The Oslo-listed owner and manager of 92 vessels in the sector reported on Thursday a net loss of $7.8m in the three months to the end of June, compared with a $30.9m profit in the same period of 2020.
Results improved from the prior quarter, as the Norwegian company had posted an even deeper loss of $15.6m in the first three months of the year.
However, Odfjell chief executive Kristian Morch said seasonal cyclicality suggests profitability will deteriorate again in the third quarter.
“The third quarter is usually a seasonally slow quarter, which together with a continued challenging CPP [clean products] market may result in a slightly weaker 3Q21 [third quarter of 2021] compared to 2Q21," he said.

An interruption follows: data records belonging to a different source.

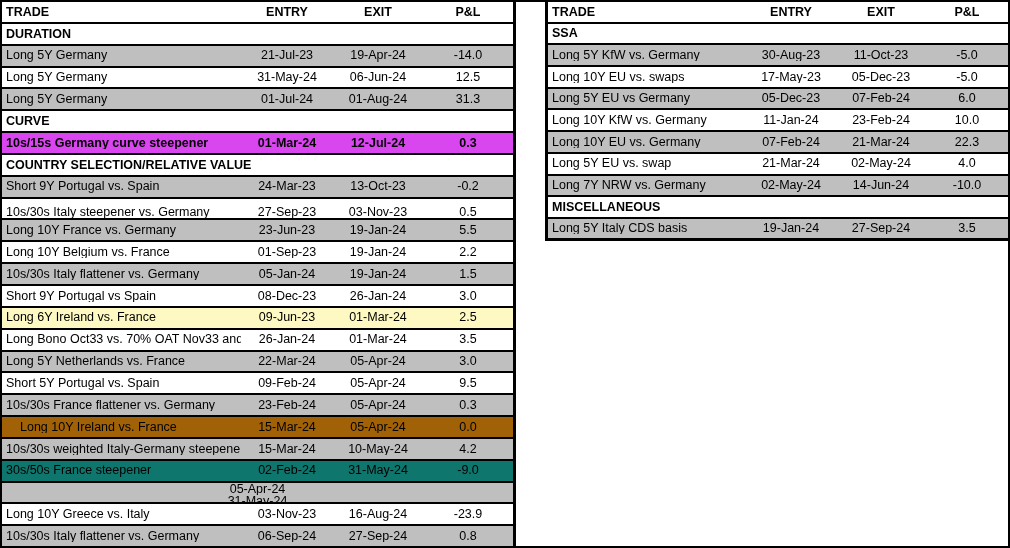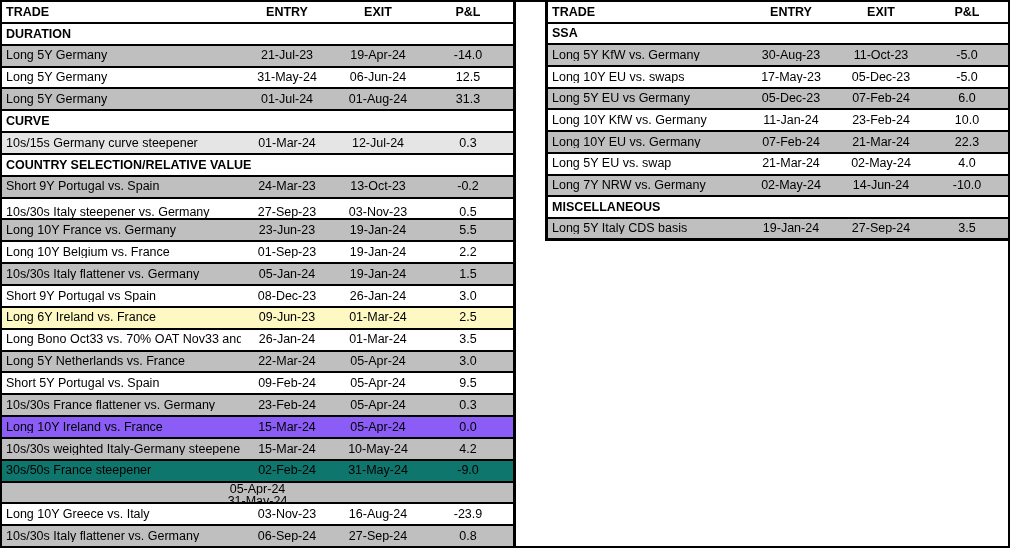--- a/index.html
+++ b/index.html
@@ -84,7 +84,7 @@
       <div class="row section-row">
         <div class="cell c-section">CURVE</div>
       </div>
-      <div class="row data-row" style="background: #e5e5e5;">
+      <div class="row data-row" style="background: #d946ef; font-weight: bold;">
         <div class="cell c-trade">10s/15s Germany curve steepener</div>
         <div class="cell c-entry">01-Mar-24</div>
         <div class="cell c-exit">12-Jul-24</div>

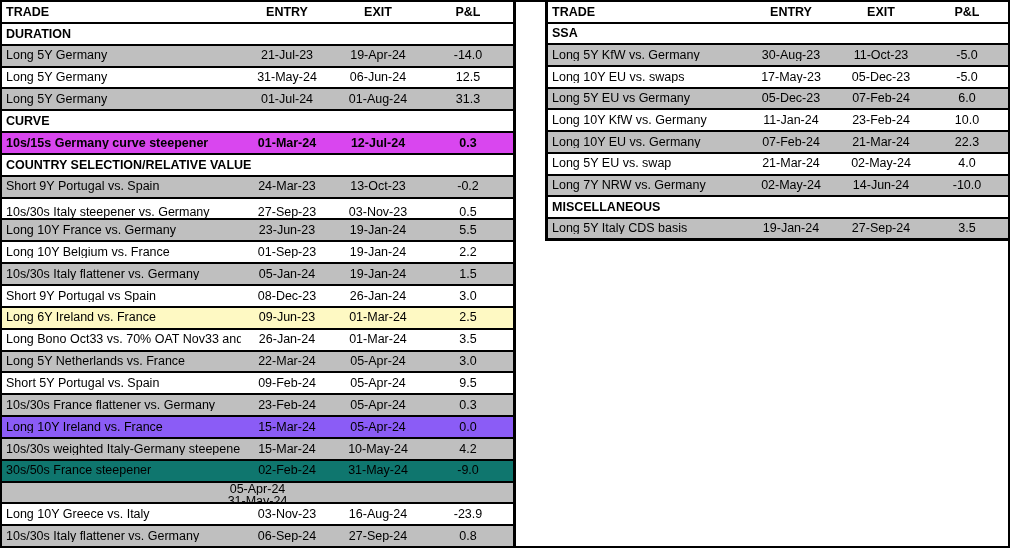--- a/index.html
+++ b/index.html
@@ -159,7 +159,7 @@
         <div class="cell c-exit">05-Apr-24</div>
         <div class="cell c-pnl">0.3</div>
       </div>
-      <div class="row data-row" style="background: #8b5cf6;">
+      <div class="row data-row" style="background: #a16207; padding-left: 14px;">
         <div class="cell c-trade">Long 10Y Ireland vs. France</div>
         <div class="cell c-entry">15-Mar-24</div>
         <div class="cell c-exit">05-Apr-24</div>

The Bergen-based company said it maintained its “fundamentally positive view” on chemical tankers, while acknowledging that near-term prospects remain unpredictable due to Covid-19 and ongoing market weakness.
Pandemic uncertainty
Despite forecasts for global economic growth of 4.9% next year, the pandemic’s latest mutation is “an important factor for uncertainty”, the company said in its earnings release.
“Although Covid-19-related lockdowns make the recovery in crude and CPP markets unpredictable, there are expectations that demand will recover during 2H21 [the second half of 2021],” Odfjell said.

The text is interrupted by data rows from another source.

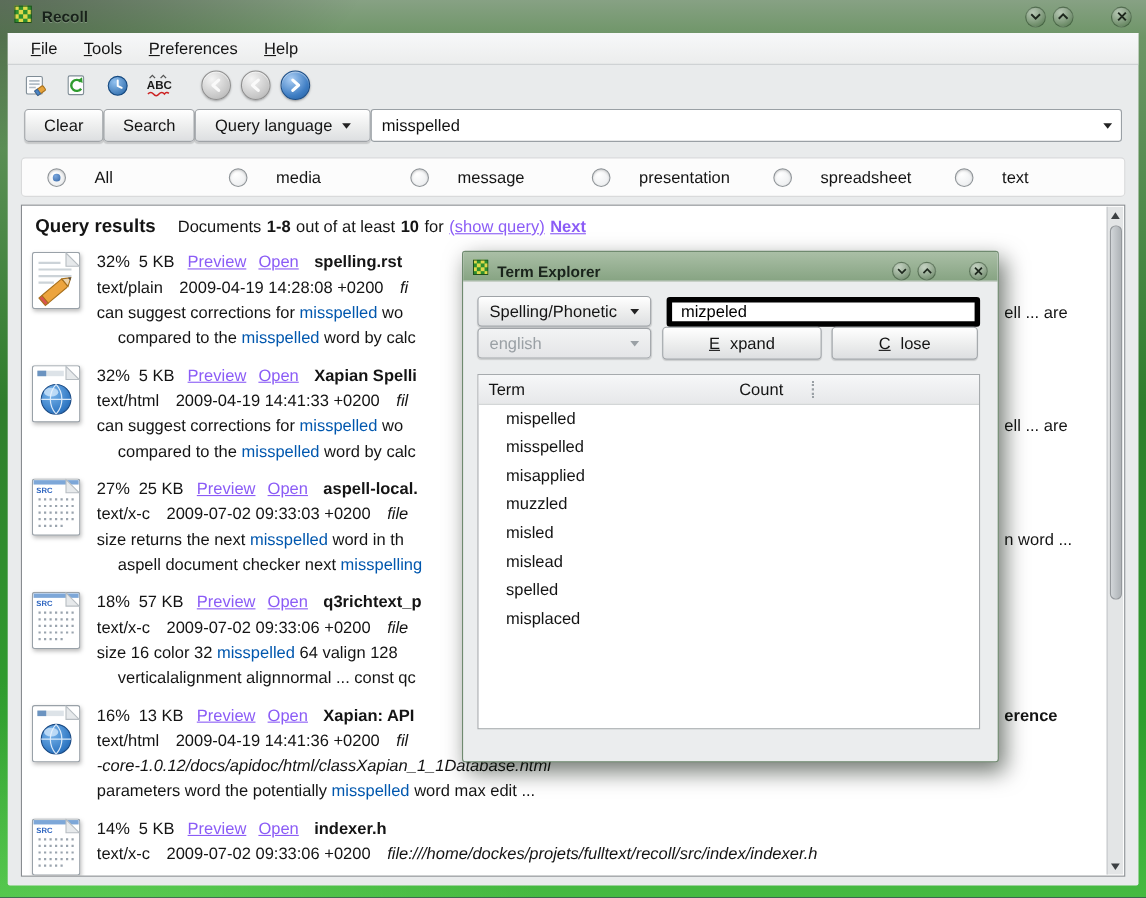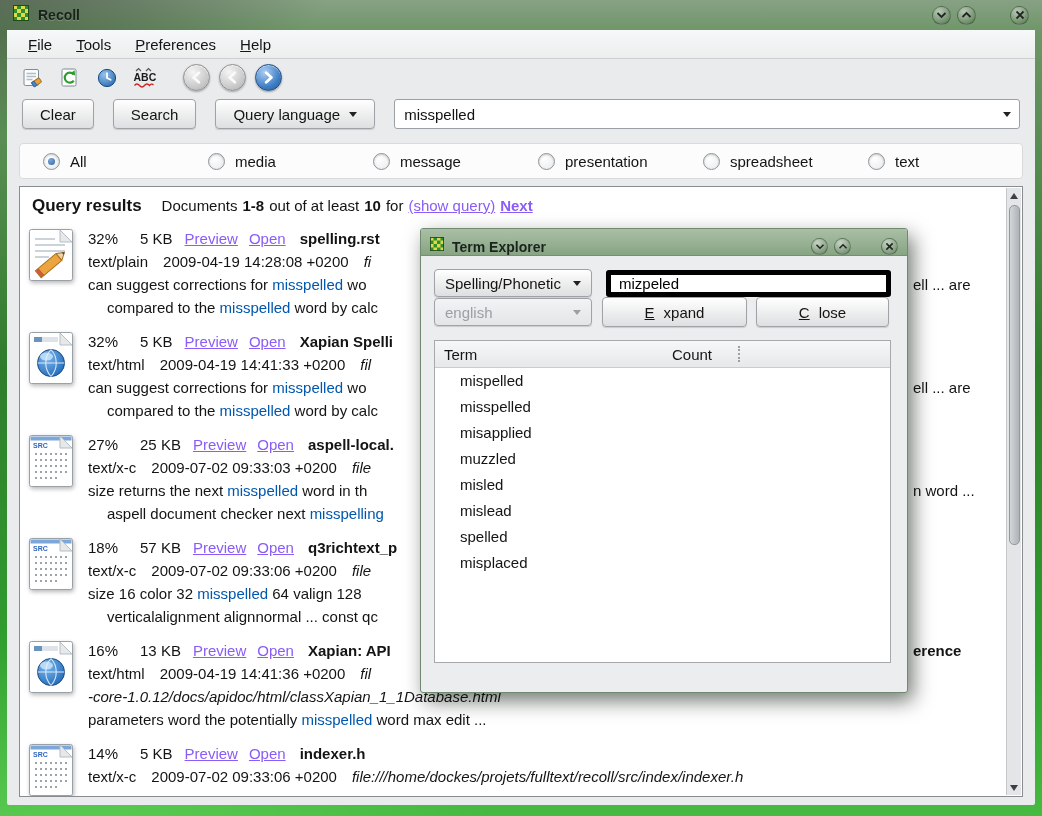--- a/index.html
+++ b/index.html
@@ -34,7 +34,7 @@
   .round-btn.blue { background:radial-gradient(circle at 35% 28%, #abcef4, #3f7ec4 62%, #215a9b);
     border:1px solid #1c4d85; box-shadow:0 1px 2px rgba(0,0,0,.35), inset 0 1px 1px rgba(255,255,255,.5); }
   
-  .search-row { display:flex; align-items:center; gap:19px; padding:3px 15px 8px; }
+  .search-row { display:flex; align-items:center; padding:3px 15px 8px; }
   .btn { font-family:inherit; font-size:15px; color:#141414; height:30px; padding:0 17px; cursor:pointer;
     background:linear-gradient(#ffffff,#eceded 55%, #dddfe1); border:1px solid #9fa3a7; border-radius:4px;
     display:inline-flex; align-items:center; justify-content:center; gap:9px; box-shadow:0 1px 1px rgba(0,0,0,.14); }

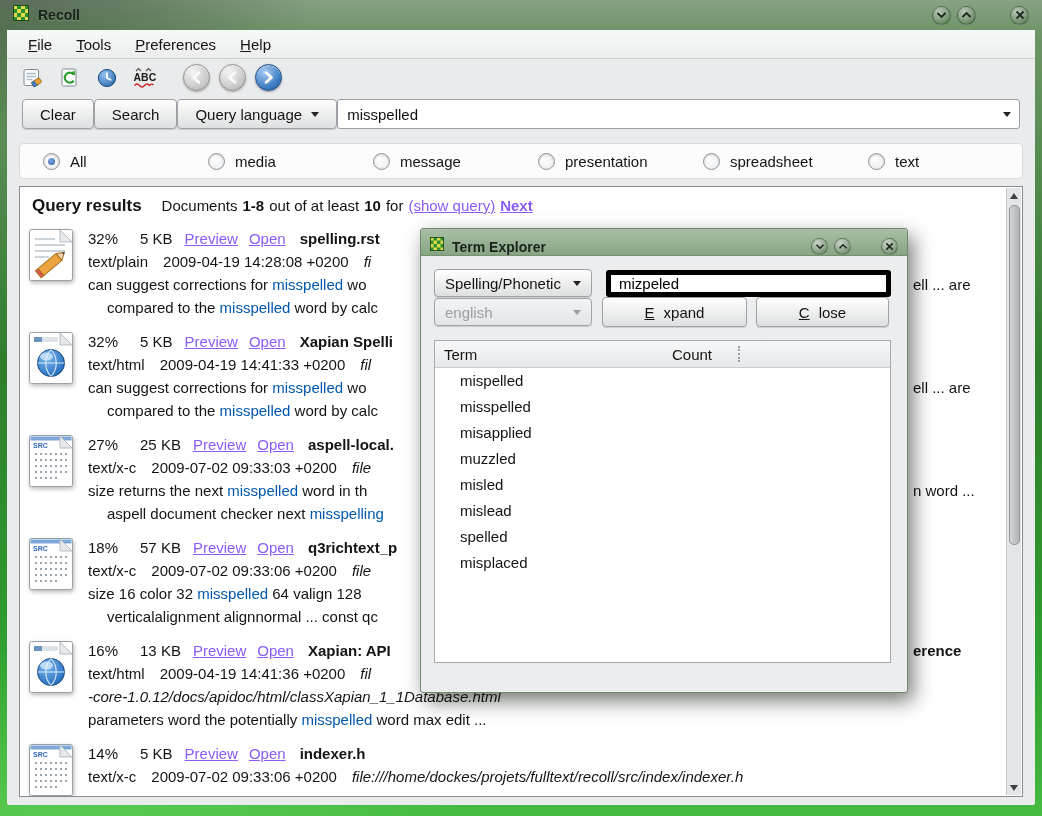--- a/index.html
+++ b/index.html
@@ -45,7 +45,7 @@
   
   .filter-row { margin:6px 12px 0; height:36px; background:#fcfcfc; border:1px solid #d9dadb; border-radius:4px;
     display:flex; align-items:center; padding-left:23px; font-size:15px; }
-  .radio-item { display:flex; align-items:center; gap:10px; width:165px; cursor:pointer; }
+  .radio-item { display:flex; align-items:center; gap:26px; width:165px; cursor:pointer; }
   .radio-item:last-child { width:auto; }
   .radio { width:17px; height:17px; border-radius:50%; border:1px solid #8f9498; position:relative;
     background:radial-gradient(circle at 35% 30%, #ffffff, #e8eaec); box-shadow:inset 0 1px 2px rgba(0,0,0,.18); }

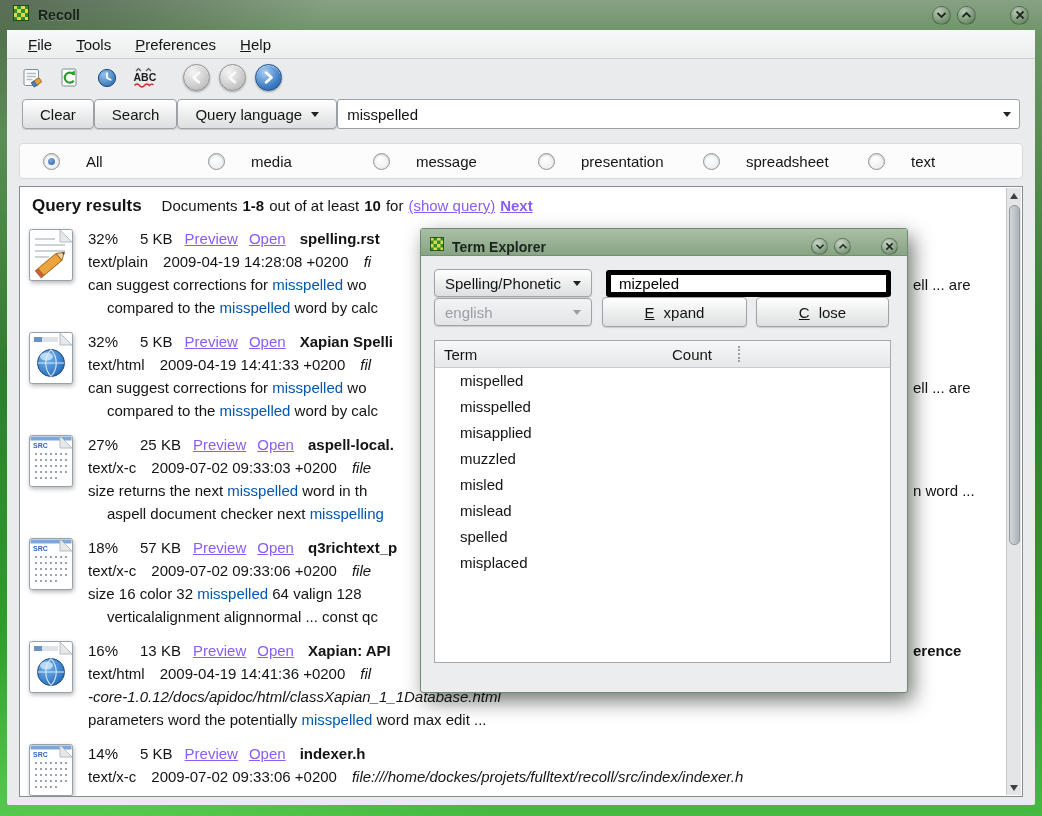--- a/index.html
+++ b/index.html
@@ -64,7 +64,7 @@
   .doc-svg { filter:drop-shadow(1px 2px 2px rgba(0,0,0,.28)); }
   .res-text { font-size:15px; line-height:23px; white-space:nowrap; min-width:0; }
   .res-line { position:relative; }
-  .pct { margin-right:22px; } .sz { margin-right:12px; }
+  .pct { margin-right:8px; } .sz { margin-right:12px; }
   .l1 .lnk { margin-right:11px; }
   .ttl { font-weight:bold; margin-left:3px; }
   .meta > span { margin-right:15px; }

“This will lead to stronger CPP markets and reduce supply pressure in the chemical tanker market [in] the next six to nine months.”
In an earnings call, Morch suggested underlying demand for chemical products remains strong despite supply-chain disruptions.
“There is a very, very strong demand,” he added. “The lack of inventory and supply is driving the disruption to the market for the moment.”
US chemical producers have been forced to reduce exports in recent months, with their inventories below normal levels following February's Texas freeze.
Odfjell managed to achieve better rates when renewing contracts of affreightment (COAs) in the second quarter, according to the quarterly report. But total volumes were still negatively affected by the US disruptions and Covid-related lockdowns.
“It’s quite good to know it’s not a demand driven disruption,” Morch said. “There is a positive trend for all our COA rates.”
The company’s fleet recorded average time-charter equivalent earnings of $20,143 per day between April and June, versus the estimated break-even level of $21,300 per day for the whole of 2021.
Chief financial officer Terje Iversen said Odfjell is aiming to reduce the break-even rate to between $18,000 and $19,500 per day through debt reduction efforts.
“We still have a way to go before we reach our target,” he admitted.
Earlier this month, Odfjell sold the last two gas carriers in its fleet to Oslo-listed peer BW Epic Kosan for cash and shares.
The company said it can reduce debt by $20m on a pro-forma basis by disposing of the 9,000-cbm Bow Guardian and Bow Gallant (both built 2008).
“We have improved out equity ratio and balance sheet through the transaction,” Iversen said.